Panethite, chemical formula (Na,Ca)2(Mg,Fe)2(PO4)2, is a rare phosphate mineral that was only found in one meteorite on Earth. It was originally found in the Dayton meteorite in Ohio. It is classified as H-M symbol (2/m) with space group of P2_{1}/n. It is amber in color. It was named in the honor of Friedrich Adolf Paneth (1887–1958), a German chemist who made many contributions toward the discovery of the origin of the universe, and especially studies of meteorites.

==Structure==
Using X-ray diffraction, the unit cell and the space group parameters were determined.

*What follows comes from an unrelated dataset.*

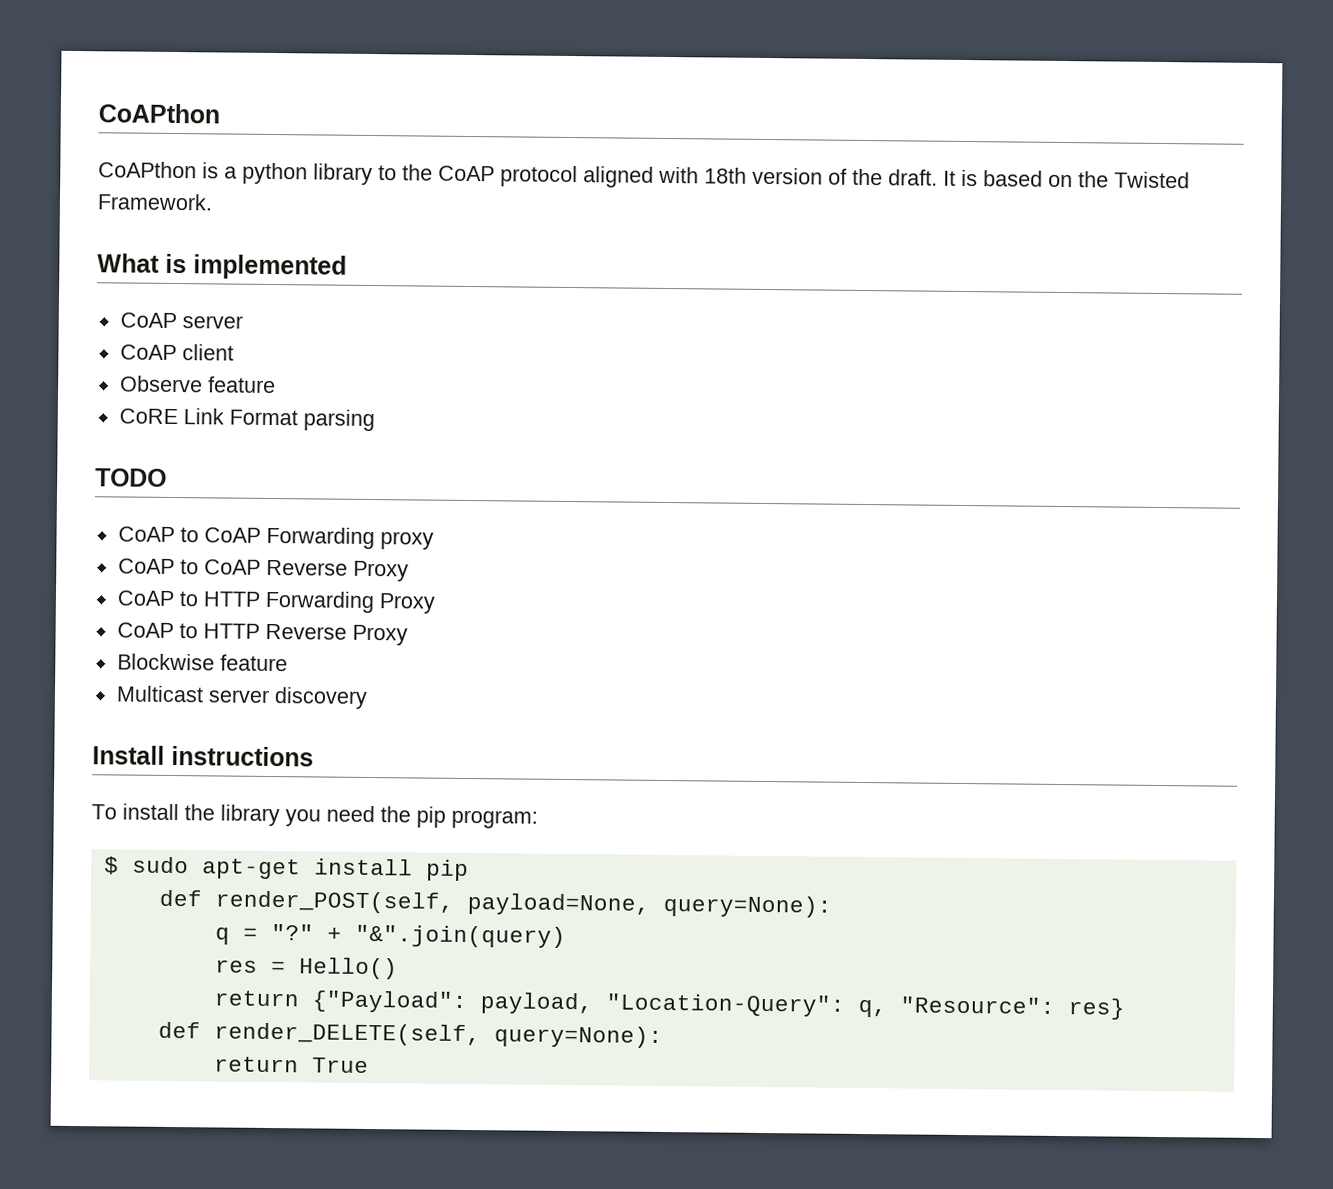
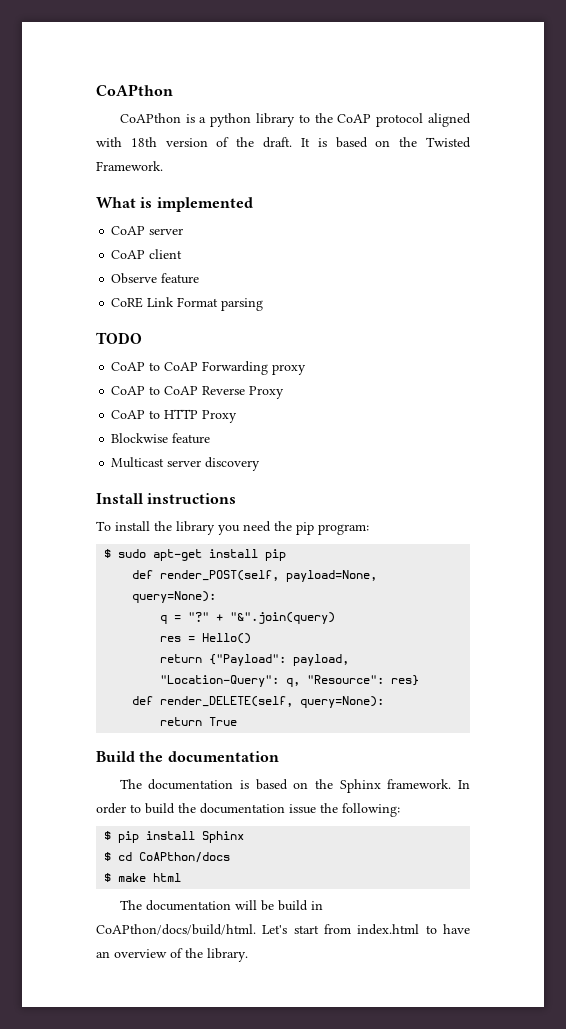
[264,590,435,614] [116,622,347,640] Forwarding Proxy // CoAP to HTTP Reverse -> (199, 414) none
(369, 1065) none -> [96,751,279,762] [119,779,470,793] [96,803,400,817] [104,831,245,843] [104,852,231,863] [104,873,182,882] [119,900,323,911] [96,924,470,935] [96,948,248,962] // Build the documentation // The documentation is based on the Sphinx framework. In order to build the documentation issue the following: // $ pip install Sphinx // $ cd CoAPthon/docs // $ make html // The documentation will be build in CoAPthon/docs/build/html. Let's start from index.html to have an overview of the library.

The strongest lines of the X-ray were 5.10(6), 3.236(5), 3.007(10), 2.749, 2.710(7) (American Mineralogist, 509). But the error of the cell lengths were relatively high due to twinning and some disorder in the grains examined. Panethite has a monoclinic crystal system with a0=10.18 ±0.01Å, b0=14.90 ±0.02Å, c0=25.87 ±0.03Å and β =91.1˚, and its space group P2_{1}/n. Within the error that accompanied the microprobe analysis, the X-ray density was found to be 2.99g/ml.

==Properties==
Both brianite and panethite were clear and transparent with no crystal faces; and neither present any discernible cleavage. Panethite is a biaxial negative, pale amber in its color and the estimated 2V was approximated to be 51˚. The refractive indices are α=1.567, β=1.576, γ = 1.579 all ±0.001 (Fuchs, 1967). Even though panethite lacks the lamellar structure that brianite shows, panethite shows simple twinning. The higher refractive indices along with the lamellae structure of brianite help us to distinguish these two minerals apart under the microscope. The specific gravity of panethite was between 2.90 and 3.0. Both minerals were insoluble in water. Panethite and brianite are the minerals known to have the greatest amount of sodium content in meteorites (Fuchs, 1967).

Panethite was named after the then director of the Max Planck Institute for Chemistry, Mainz, Germany, Friedrich Adolf Paneth (1887-1958).